Lexapro, an anti-depressant drug that is meant to lessen the stress that leads to heart ailments and this is according to a clinical trial made in Duke University. Emotional stress can really lead to serious coronary heart ailment. For example, there are case studies conducted among 2 natural calamities, these are hurricane Katrina & the earthquake in Japan last 2011. There are records that show that there are numbers of heart attack incidents the following months after the calamities. Doctors now recognize emotional pressure as a trigger to heart ailments and this is known to be mental stress induced myocardial ischemia or better known as MSIMI. There are 3 out of 4 patients with coronary heart ailment that are prone to MSIMI.

Understanding MSIMI

MSIMI may lessen the quantity of blood & oxygen levels in the body that stretches the heart muscles that prevents it from working in its maximum capability. MSIMI is also linked with increased danger of heart attack that can lead to death. Given the association amongst psychological and cardiac wellbeing, experts now think if an antidepressant such as selective serotonin reuptake inhibitors can help in preventing heart ailments from taking place. There are studies in the past concerning disheartened people who took SSRI and they have seen mixed results, while some reports show that there are no effects seen in the function of the heart. Other reports say that it can help in lowering the risk of having a heart attack that could lead to death.

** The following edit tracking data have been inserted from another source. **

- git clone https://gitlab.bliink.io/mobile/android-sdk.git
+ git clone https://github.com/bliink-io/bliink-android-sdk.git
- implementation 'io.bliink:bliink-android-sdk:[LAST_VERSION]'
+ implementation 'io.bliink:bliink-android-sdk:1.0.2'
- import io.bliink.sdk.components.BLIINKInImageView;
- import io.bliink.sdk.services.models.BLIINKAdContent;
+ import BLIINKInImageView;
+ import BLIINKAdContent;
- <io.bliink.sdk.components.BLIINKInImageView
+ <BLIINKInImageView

Further studies with Lexapro

It was Dr. Jiang & his contemporaries who directed SSRI Lexapro to people with heart ailments. This is to understand if it can help in lessening anxiety persuaded cardiac damage. Lexapro is usually administered to a patient to cure hopelessness & nervousness issues among adults. Those with coronary heart disease were also given with Lexapro for 6 weeks and these are adults of 64 years old. They were also given with sequences of psychological pressure test. Around 127 of them completed the tests. Sixty four were induced with Lexapro whereas sixty three were given the placebo. The patients volunteered for this study, but they do not have the idea if they were given a sugar pill or an anti-depressant.
There are heart exams that showed that the anti-depressant was able to lessen the MSIMI in 1/2, with thirty four point two percent of the patients taking Lexapro are free from the condition vs. the seventeen point five percent of those who took the placebo. Those with unchanging heart ailments were picked for this particular case study, due to sensible amounts of mental stress that will not be risky to their general wellbeing condition.
There may be insinuations for accepting the passageways wherein the negative emotions truly affect the cardiovascular prognosis.